:: YOUR TASK ::
Among the lines below, how many have the string "measurement" in them? Only the number is wanted.

(Records drawn from a dataset)
************

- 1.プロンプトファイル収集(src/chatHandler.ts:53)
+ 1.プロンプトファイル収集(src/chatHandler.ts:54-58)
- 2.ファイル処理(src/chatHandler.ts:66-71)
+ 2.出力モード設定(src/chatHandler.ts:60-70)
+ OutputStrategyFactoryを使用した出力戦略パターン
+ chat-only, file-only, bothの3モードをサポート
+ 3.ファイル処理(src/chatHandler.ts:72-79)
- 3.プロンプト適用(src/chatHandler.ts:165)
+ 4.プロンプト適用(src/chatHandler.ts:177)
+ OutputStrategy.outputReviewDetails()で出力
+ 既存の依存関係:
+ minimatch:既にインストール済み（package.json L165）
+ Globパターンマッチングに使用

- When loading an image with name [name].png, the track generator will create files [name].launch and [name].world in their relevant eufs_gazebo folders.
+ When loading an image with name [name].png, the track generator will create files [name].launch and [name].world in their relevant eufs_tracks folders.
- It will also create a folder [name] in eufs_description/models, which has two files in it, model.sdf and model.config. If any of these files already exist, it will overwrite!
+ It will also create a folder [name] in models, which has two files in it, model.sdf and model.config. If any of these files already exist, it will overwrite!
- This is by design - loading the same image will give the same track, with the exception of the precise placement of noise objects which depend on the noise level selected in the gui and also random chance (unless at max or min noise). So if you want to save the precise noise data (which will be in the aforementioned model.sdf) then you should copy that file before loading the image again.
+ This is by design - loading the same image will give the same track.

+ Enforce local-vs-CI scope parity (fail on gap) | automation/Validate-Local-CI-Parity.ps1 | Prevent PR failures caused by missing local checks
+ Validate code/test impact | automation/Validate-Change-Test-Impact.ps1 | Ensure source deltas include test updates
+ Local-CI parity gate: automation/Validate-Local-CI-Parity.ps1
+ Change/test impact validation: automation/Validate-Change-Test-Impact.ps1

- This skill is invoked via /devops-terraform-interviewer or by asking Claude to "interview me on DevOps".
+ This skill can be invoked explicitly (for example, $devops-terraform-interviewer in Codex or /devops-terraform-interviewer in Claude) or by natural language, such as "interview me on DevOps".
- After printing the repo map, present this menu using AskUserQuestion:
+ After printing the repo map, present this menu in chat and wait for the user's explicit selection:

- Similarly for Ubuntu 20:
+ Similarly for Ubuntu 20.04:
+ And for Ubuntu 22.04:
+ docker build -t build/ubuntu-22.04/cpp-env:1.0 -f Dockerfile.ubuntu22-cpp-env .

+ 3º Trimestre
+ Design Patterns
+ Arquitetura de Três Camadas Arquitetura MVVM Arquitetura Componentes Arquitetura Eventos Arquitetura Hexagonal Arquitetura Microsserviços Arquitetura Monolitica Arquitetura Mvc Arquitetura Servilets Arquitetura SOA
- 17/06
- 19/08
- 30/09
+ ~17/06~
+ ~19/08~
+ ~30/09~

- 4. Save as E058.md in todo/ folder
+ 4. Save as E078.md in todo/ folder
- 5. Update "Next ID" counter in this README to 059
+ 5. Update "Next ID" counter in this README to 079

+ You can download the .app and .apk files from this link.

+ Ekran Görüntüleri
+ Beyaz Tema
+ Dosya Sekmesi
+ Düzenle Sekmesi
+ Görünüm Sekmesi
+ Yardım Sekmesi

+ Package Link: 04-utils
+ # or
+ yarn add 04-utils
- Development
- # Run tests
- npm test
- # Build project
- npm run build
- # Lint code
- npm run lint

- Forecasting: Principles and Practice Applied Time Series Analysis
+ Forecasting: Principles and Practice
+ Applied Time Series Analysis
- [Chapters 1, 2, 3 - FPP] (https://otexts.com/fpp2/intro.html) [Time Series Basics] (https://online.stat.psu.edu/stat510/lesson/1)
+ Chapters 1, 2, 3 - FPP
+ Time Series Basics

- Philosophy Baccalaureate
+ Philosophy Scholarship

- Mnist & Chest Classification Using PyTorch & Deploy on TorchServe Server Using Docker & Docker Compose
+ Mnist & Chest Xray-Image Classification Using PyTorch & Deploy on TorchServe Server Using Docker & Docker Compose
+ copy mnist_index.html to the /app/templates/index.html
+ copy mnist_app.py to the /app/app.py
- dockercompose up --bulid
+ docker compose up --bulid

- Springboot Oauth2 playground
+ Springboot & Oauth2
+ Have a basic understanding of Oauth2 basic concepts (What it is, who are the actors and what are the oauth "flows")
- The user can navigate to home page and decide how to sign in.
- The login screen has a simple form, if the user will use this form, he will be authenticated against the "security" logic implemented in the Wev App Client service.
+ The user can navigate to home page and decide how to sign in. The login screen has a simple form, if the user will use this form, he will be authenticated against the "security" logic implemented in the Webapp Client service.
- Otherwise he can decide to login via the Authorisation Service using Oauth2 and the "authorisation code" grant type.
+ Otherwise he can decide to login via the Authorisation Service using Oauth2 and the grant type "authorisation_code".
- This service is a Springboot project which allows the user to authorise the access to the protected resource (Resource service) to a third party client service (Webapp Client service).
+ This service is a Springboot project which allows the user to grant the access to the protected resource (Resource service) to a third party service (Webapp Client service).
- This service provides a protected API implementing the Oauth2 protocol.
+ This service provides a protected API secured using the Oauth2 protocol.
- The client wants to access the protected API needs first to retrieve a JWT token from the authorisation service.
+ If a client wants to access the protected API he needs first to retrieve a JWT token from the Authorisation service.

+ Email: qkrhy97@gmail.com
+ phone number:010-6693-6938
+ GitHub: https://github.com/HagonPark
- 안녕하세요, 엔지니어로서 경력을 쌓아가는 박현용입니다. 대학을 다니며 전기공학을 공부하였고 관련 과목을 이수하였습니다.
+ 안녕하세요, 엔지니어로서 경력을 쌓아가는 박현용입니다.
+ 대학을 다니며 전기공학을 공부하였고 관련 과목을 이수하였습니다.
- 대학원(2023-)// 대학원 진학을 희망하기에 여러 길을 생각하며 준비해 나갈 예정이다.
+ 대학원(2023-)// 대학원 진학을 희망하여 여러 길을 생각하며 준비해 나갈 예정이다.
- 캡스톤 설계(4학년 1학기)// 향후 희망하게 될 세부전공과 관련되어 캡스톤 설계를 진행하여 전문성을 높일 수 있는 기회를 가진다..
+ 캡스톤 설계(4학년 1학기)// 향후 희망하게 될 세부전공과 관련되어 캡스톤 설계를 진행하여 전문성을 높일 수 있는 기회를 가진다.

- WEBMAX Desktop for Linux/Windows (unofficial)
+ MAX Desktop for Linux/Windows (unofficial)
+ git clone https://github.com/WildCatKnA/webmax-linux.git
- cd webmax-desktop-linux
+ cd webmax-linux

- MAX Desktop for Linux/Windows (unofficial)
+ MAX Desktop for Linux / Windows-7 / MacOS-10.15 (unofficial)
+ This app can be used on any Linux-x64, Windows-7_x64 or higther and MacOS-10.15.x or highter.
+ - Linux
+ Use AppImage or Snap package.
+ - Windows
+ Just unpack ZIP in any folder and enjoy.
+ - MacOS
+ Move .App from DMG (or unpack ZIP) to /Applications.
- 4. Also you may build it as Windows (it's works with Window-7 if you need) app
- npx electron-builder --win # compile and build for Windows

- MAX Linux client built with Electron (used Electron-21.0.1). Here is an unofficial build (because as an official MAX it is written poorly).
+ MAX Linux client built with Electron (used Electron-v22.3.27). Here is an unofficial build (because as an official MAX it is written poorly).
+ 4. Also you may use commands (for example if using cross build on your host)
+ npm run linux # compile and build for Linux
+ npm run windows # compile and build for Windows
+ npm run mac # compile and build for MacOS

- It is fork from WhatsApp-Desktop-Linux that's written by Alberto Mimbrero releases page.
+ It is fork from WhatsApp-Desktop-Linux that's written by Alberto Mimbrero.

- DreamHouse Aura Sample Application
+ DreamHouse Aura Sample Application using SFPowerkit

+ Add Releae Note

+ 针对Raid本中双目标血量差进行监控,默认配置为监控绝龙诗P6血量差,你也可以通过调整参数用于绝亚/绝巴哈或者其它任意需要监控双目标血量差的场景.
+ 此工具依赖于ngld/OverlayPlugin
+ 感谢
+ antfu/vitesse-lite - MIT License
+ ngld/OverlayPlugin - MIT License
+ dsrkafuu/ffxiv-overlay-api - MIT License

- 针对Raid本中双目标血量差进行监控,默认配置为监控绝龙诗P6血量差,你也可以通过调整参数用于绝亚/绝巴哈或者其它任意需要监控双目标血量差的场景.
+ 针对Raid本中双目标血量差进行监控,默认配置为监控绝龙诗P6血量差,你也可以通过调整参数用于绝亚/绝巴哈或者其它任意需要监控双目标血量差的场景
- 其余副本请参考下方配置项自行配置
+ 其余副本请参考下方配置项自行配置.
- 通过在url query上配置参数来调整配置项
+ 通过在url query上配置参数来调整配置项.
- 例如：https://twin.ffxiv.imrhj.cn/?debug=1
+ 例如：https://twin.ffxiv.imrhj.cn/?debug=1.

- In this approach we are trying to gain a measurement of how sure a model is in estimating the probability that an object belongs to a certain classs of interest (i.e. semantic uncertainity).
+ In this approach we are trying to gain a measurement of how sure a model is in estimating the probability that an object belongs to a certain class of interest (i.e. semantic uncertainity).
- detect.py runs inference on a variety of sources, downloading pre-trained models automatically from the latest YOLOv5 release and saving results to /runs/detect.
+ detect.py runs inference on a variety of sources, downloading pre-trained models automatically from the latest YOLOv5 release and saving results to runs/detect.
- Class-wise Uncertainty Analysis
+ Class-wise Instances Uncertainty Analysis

************

:: RESULT FOR THIS EXERCISE ::
2